Sophie Lillie

Sophie Lillie (* 1970 in Wien) ist eine österreichische Kunst- und Zeithistorikerin mit dem Schwerpunkt NS-Raubkunst und Restitution.

Leben

Lillie studierte Kunstgeschichte in Wien und den Vereinigten Staaten und erhielt an der Columbia University den Abschluss Master of Arts. Zwischen 1995 und 2001 war sie für die Israelitische Kultusgemeinde Wien im Bereich Restitution tätig. Seit 2001 arbeitet sie freiberuflich in der Provenienzforschung.[1] 2003 legte sie unter dem Titel Was einmal war eine umfassende Studie zu den in Wien „arisierten“ Kunstsammlungen vor. Sie wurde 2014 an der Universität Wien mit einer Dissertation zum Thema Klimt's women collectors. The Pulitzer Sisters Szerena Lederer, Jenny Steiner and Aranka Munk promoviert.[2]

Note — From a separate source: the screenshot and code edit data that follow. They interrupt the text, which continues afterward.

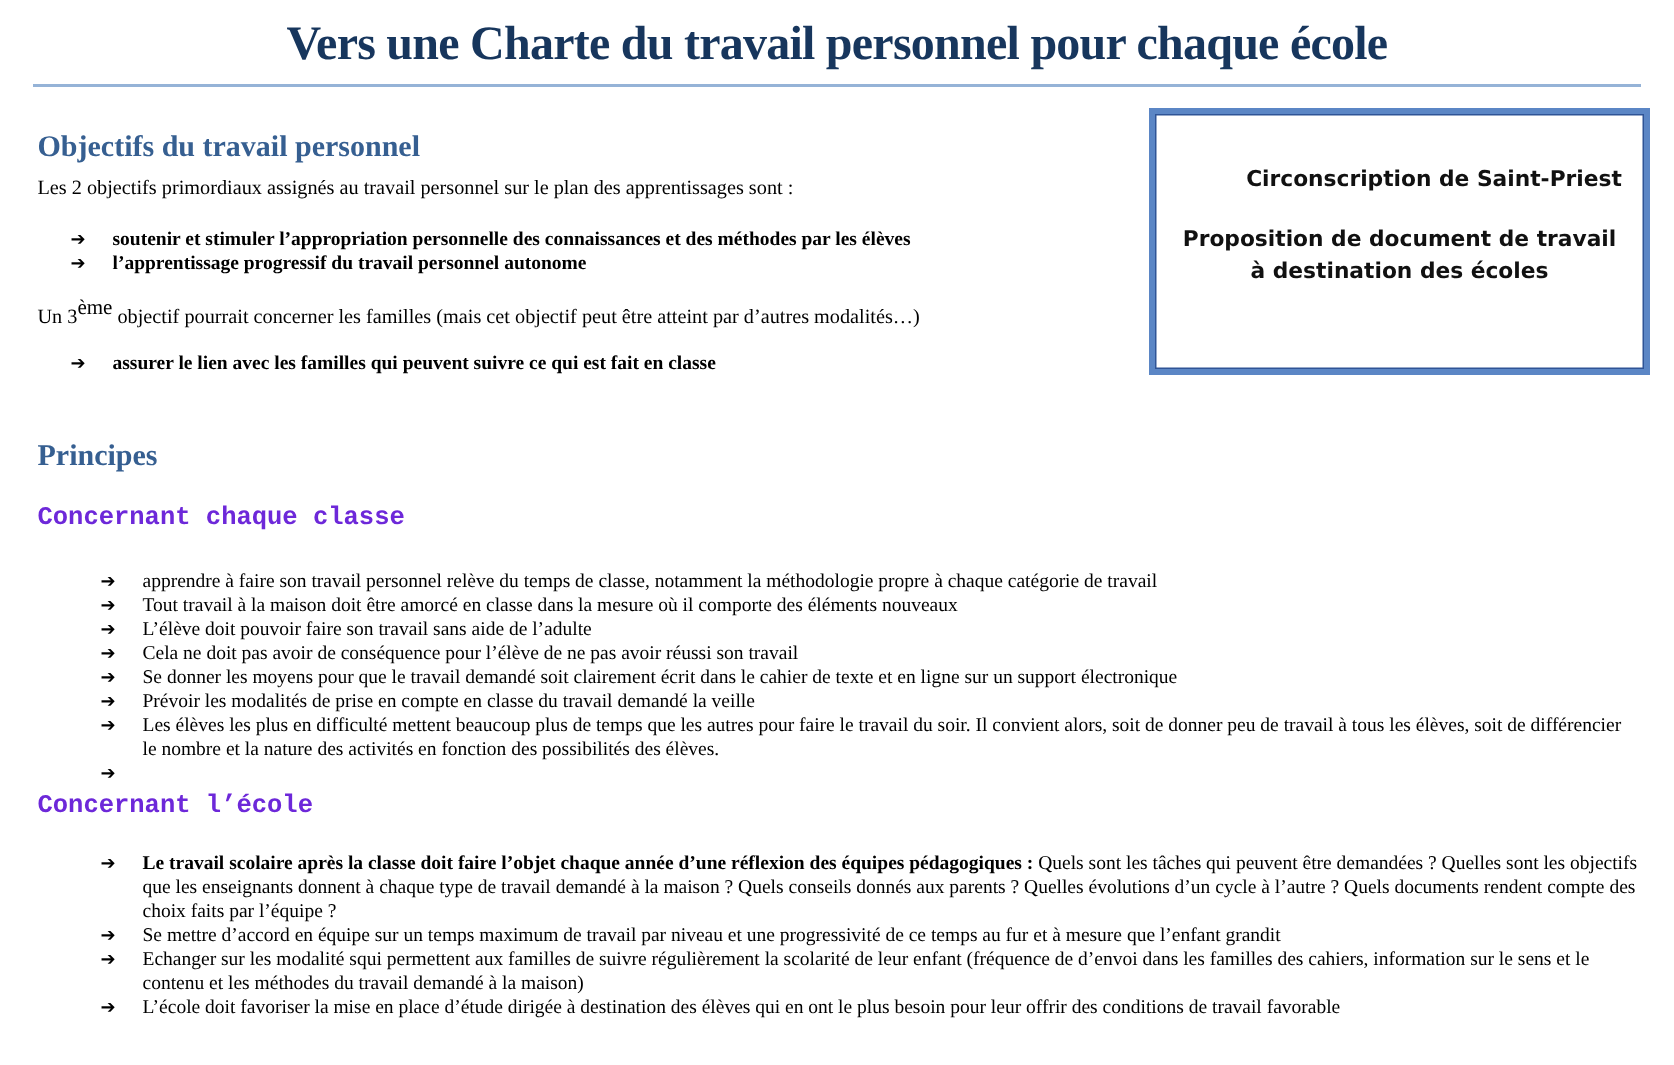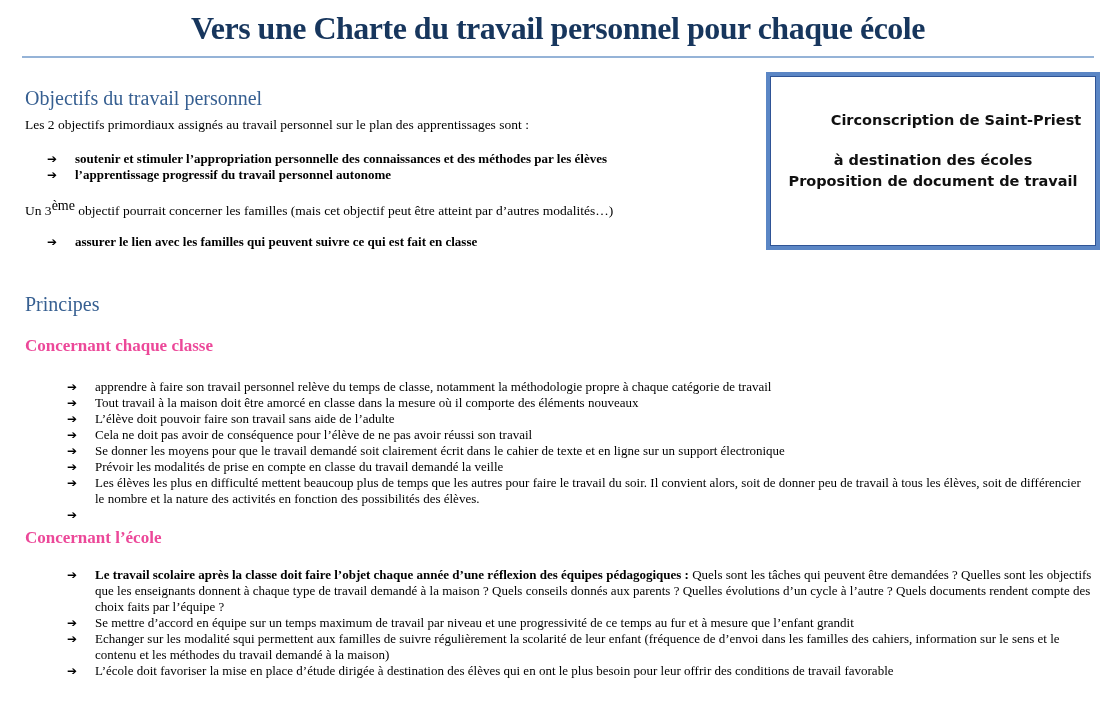--- a/index.html
+++ b/index.html
@@ -37,7 +37,7 @@
   
   .content { padding:0 20px 0 25px; }
   .h1 {
-    font-size:20px; font-weight:normal; color:#365F91;
+    font-size:20px; font-weight:bold; color:#365F91;
     margin:0; line-height:24px;
     font-family:"Liberation Serif", serif;
   }

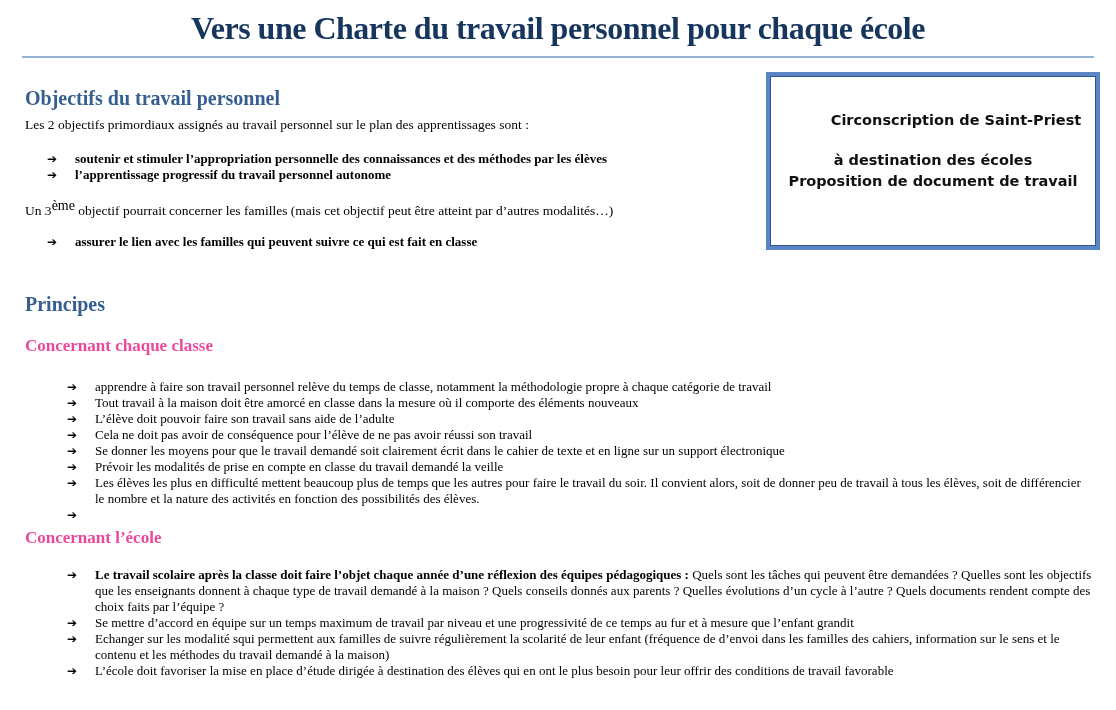--- a/index.html
+++ b/index.html
@@ -89,8 +89,8 @@
 
   <aside class="info-box">
     <p class="first">Circonscription de Saint-Priest</p>
+    <p>Proposition de document de travail</p>
     <p>à destination des écoles</p>
-    <p>Proposition de document de travail</p>
   </aside>
 
   <main class="content">

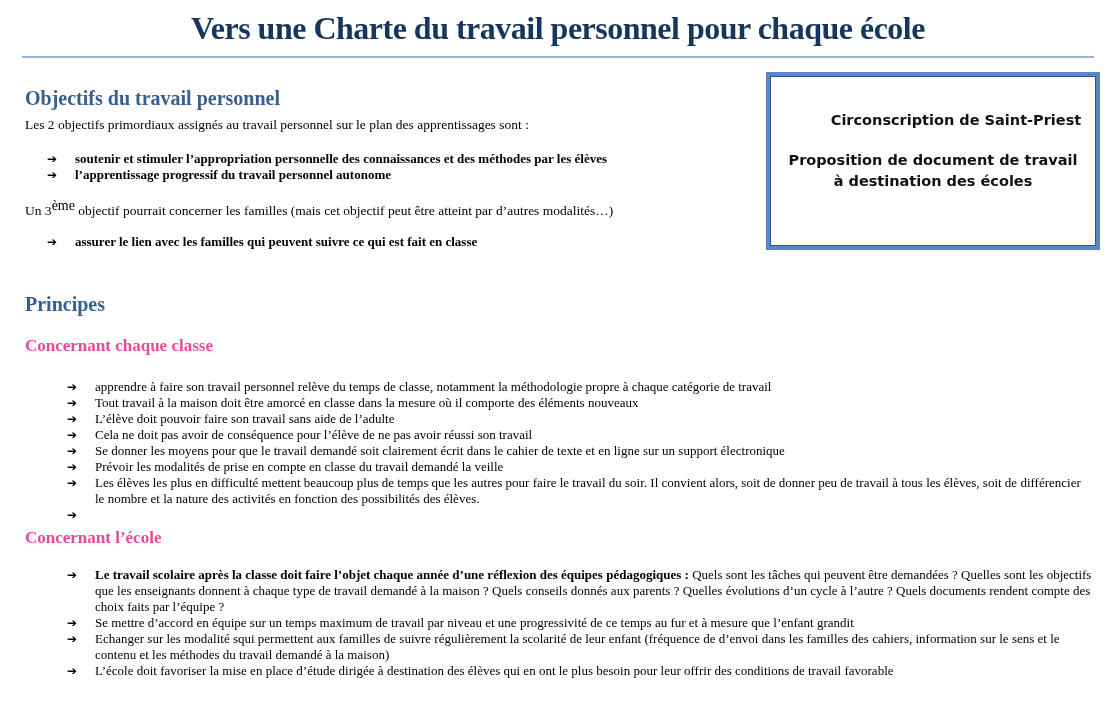--- a/index.html
+++ b/index.html
@@ -44,9 +44,9 @@
   .h1.objectifs { margin-top:28px; }
   .h1.principes { margin-top:42px; }
   .h2 {
-    font-size:17px; font-weight:bold; color:#ec4899;
+    font-size:17px; font-weight:bold; color:#6d28d9;
     margin:0; line-height:21px;
-    font-family:Liberation Serif, serif;
+    font-family:Liberation Mono, monospace;
   }
   .h2.classe { margin-top:19px; }
   .h2.ecole  { margin-top:4px; }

Im September 2025 erfolgte ihre Berufung als Schiedsrichterin an die neu eingerichtete Schiedsgerichtsbarkeit NS-Raubgut der deutschen Bundesregierung.[3]

Schriften

Monografien
  • Was einmal war. Handbuch der enteigneten Kunstsammlungen Wiens. Czernin Verlag, Wien 2003, ISBN 978-3-7076-0049-0.
  • Portrait of Adele Bloch-Bauer, mit Georg Gaugusch. Neue Galerie New York 2009, ISBN 978-1-931794-16-9 (Ausstellungskatalog).
  • Feindliche Gewalten. Das Ringen um Gustav Klimts Beethovenfries. Czernin Verlag, Wien 2018, ISBN 978-3-7076-0588-4.
Beiträge (Auswahl)
  • Fürstin Paulines Frühlingsfeste. Weibliche Wohltätigkeit auf dem Weg zur Wiener Moderne. In: Elana Shapira, Anne-Katrin Rossberg (Hrsg.): Gestalterinnen. Frauen, Design und Gesellschaft im Wien der Zwischenkriegszeit, De Gruyter, 2023, ISBN 978-3-11-077188-6, S. 31–48 (Open Access).
  • Täter und Täterinnen. In: Florian Wenninger, Marie-Sophie Egyed (Hrsg.): Schaltstelle des Terrors. Geschichte und Personal der Zentralstelle für jüdische Auswanderung Wien 1938–1943, Böhlau Verlag, Wien 2025, ISBN 978-3-205-22381-8, S. 171–277.

Auszeichnungen

Einzelnachweise

  1. Sophie Lillie, bei Czernin-Verlag, abgerufen am 23. Februar 2021
  2. Universität Wien, U-Theses
  3. Meilenstein auf dem Weg zur Schiedsgerichtsbarkeit NS-Raubgut: Ausschuss verständigt sich im Kanzleramt auf Schiedsrichterverzeichnis und Präsidium. 19. September 2025, abgerufen am 22. September 2025.